Breaking Stereotypes about Madurai
Madurai just has the Meenakshi Amman Temple – The main monument of the city is in fact this beautiful temple complex that is synonymous with the city. However, that is not all, the flower markets of Madurai is arguably the largest flower market in the city and is an absolute must visit. Similarly a visit to the Thirumalai Nayakkar Palace, a palace from the 17th Century, was built by Nayaka dynasty. The palace is known for its beautiful architecture that seamlessly combines the best of Dravidian and Rajput styles makes it a captivating visit.
Go Check Out
Meenakshi Amman Temple – A lot has been spoken about this beautiful temple complex that pays homage to Goddess Parvati and Lord Shiva ( Goddess Meenakshi and Lord Sundareswarar) The mazy and sharp dravidian architecture was considered to be in the running to be one of the wonders of the world. The temple was also acknowledged the cleanest and the most well maintained temple in the country.

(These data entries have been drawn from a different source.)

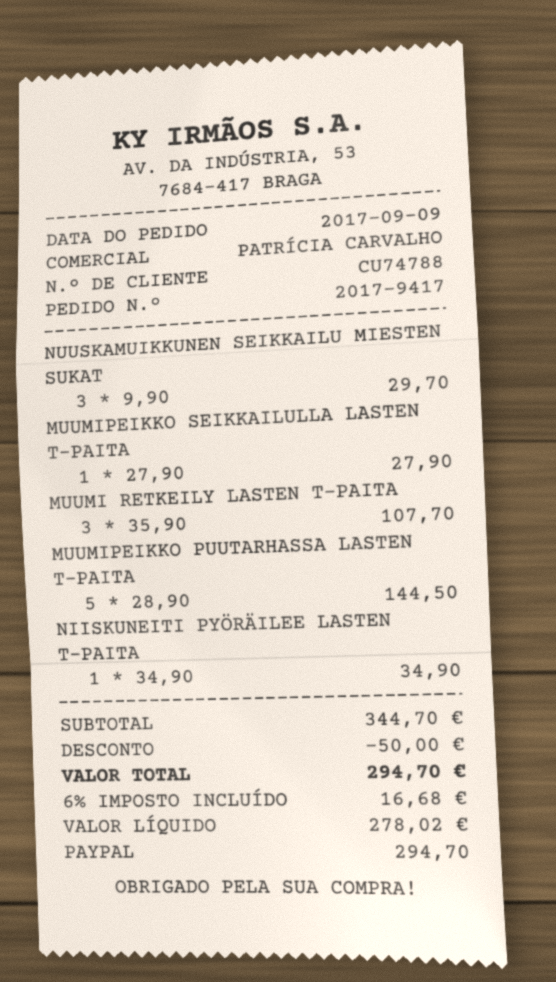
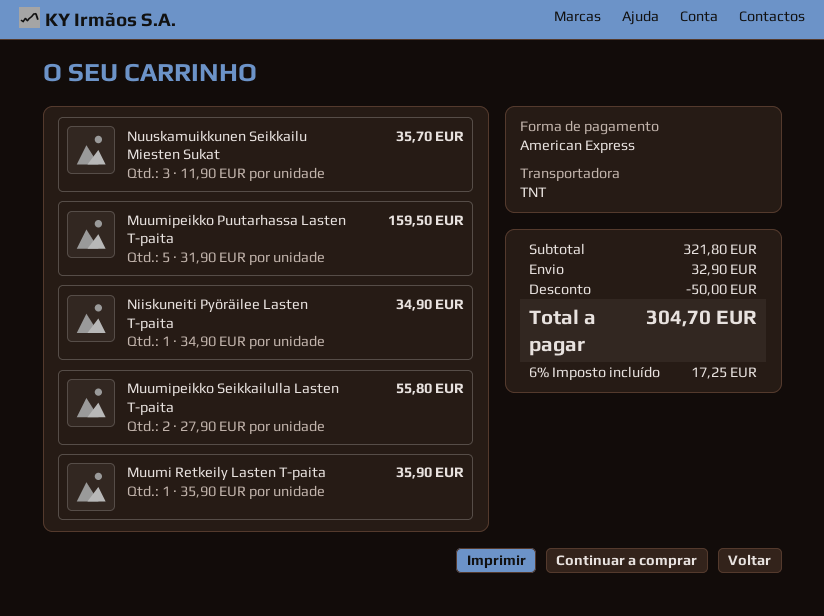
payment method: PayPal -> American Express
NUUSKAMUIKKUNEN SEIKKAILU MIESTEN SUKAT: 3 x 9.90 = 29.70 -> 3 x 11.90 = 35.70
MUUMIPEIKKO SEIKKAILULLA LASTEN T-PAITA: 1 x 27.90 = 27.90 -> 2 x 27.90 = 55.80
MUUMI RETKEILY LASTEN T-PAITA: 3 x 35.90 = 107.70 -> 1 x 35.90 = 35.90
MUUMIPEIKKO PUUTARHASSA LASTEN T-PAITA: 5 x 28.90 = 144.50 -> 5 x 31.90 = 159.50
subtotal: 344.70 -> 321.80
shipping: none -> 32.90
tax: 6% = 16.68 -> 6% = 17.25
total: 294.70 -> 304.70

Madurai Flower Market – The biggest flower market in the country is an assault to the senses in the most unexpected ways possible. A myriad of colors take over your sight. As the fragrance of the jasmines, marigold and roses engulf your smell. While you take in all the colors and the smell you are quickly reminded that it is after all a busy market where a lot of trade is happening with all the transactions happening around you. Heads up all may not be as rosy as we just portrayed as you are likely to experience a lot of decaying flowers around you as you explore the market and while that may be an unsavory experience it is important to have that to have clearer perspective of the flower market
Thirumalai Nayakkar Palace – The palatial home of King Tirumala Nayaka. The palace is widely visited by travelers owing to its stunning architecture. The architecture of the palace is an interesting fusion of the Rajput and Dravidian architecture and the palace at its peak was considered to be one of the wonders of South India.